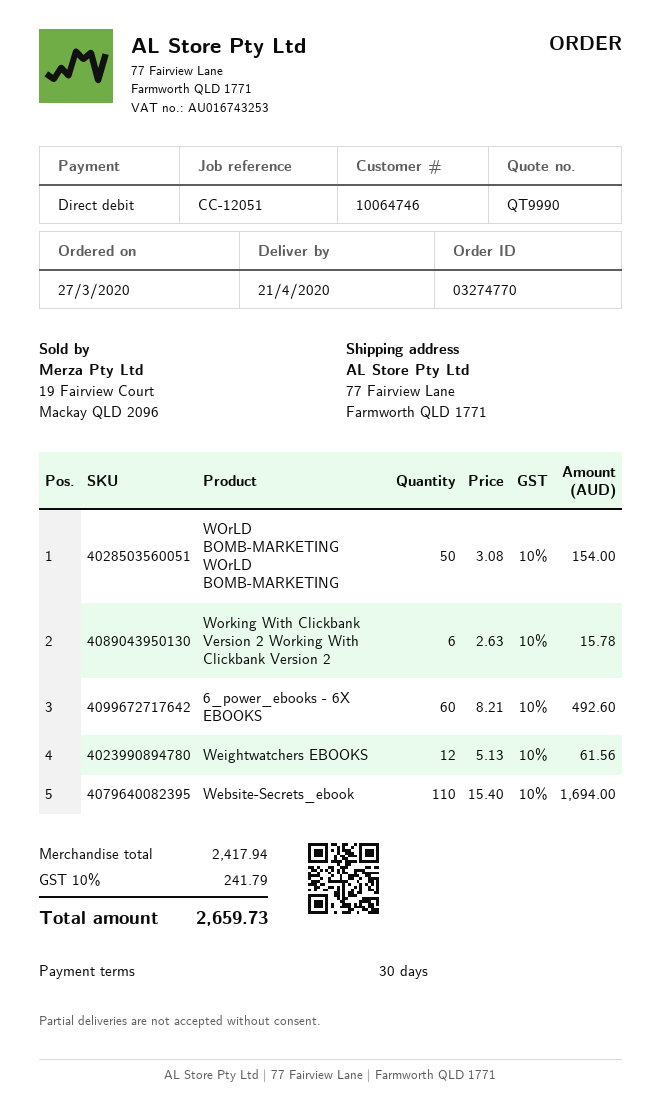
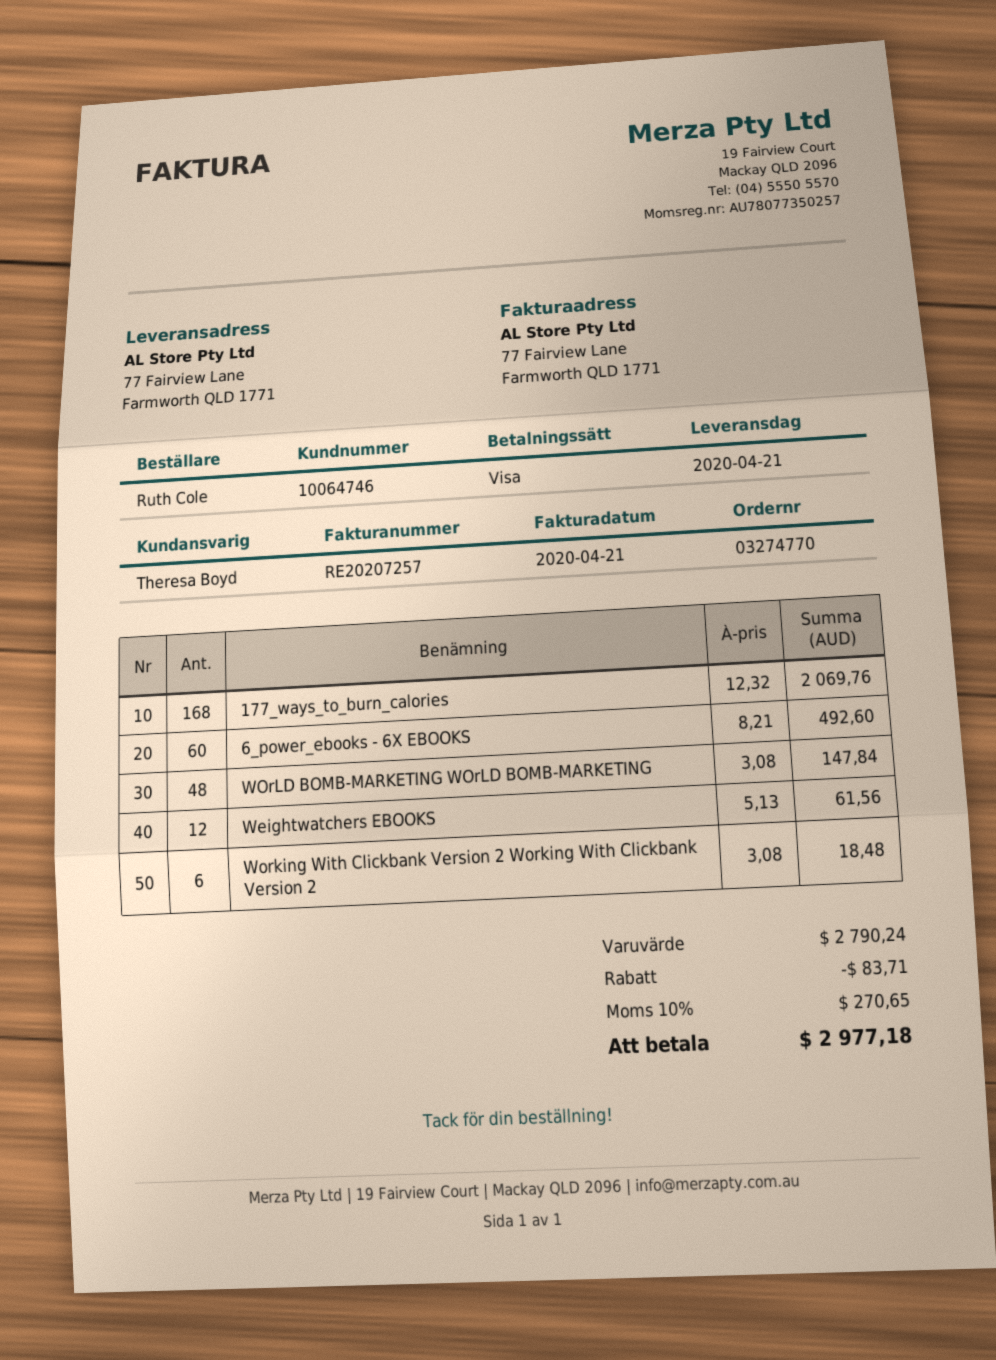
payment method: direct debit -> Visa
WOrLD BOMB-MARKETING WOrLD BOMB-MARKETING: 50 x 3.08 = 154.00 -> 48 x 3.08 = 147.84
Working With Clickbank Version 2 Working With Clickbank Version 2: 6 x 2.63 = 15.78 -> 6 x 3.08 = 18.48
Website-Secrets_ebook: 110 x 15.40 = 1694.00 -> none
177_ways_to_burn_calories: none -> 168 x 12.32 = 2069.76
subtotal: 2417.94 -> 2790.24
discount: none -> 83.71
tax: 10% = 241.79 -> 10% = 270.65
total: 2659.73 -> 2977.18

====================

- [PROBLEM REQUIREMENTS]:
Could you restate every record above word for word, leaving the pictures out?

- [EXPECTED OUTPUT]:
payment method: direct debit -> Visa
WOrLD BOMB-MARKETING WOrLD BOMB-MARKETING: 50 x 3.08 = 154.00 -> 48 x 3.08 = 147.84
Working With Clickbank Version 2 Working With Clickbank Version 2: 6 x 2.63 = 15.78 -> 6 x 3.08 = 18.48
Website-Secrets_ebook: 110 x 15.40 = 1694.00 -> none
177_ways_to_burn_calories: none -> 168 x 12.32 = 2069.76
subtotal: 2417.94 -> 2790.24
discount: none -> 83.71
tax: 10% = 241.79 -> 10% = 270.65
total: 2659.73 -> 2977.18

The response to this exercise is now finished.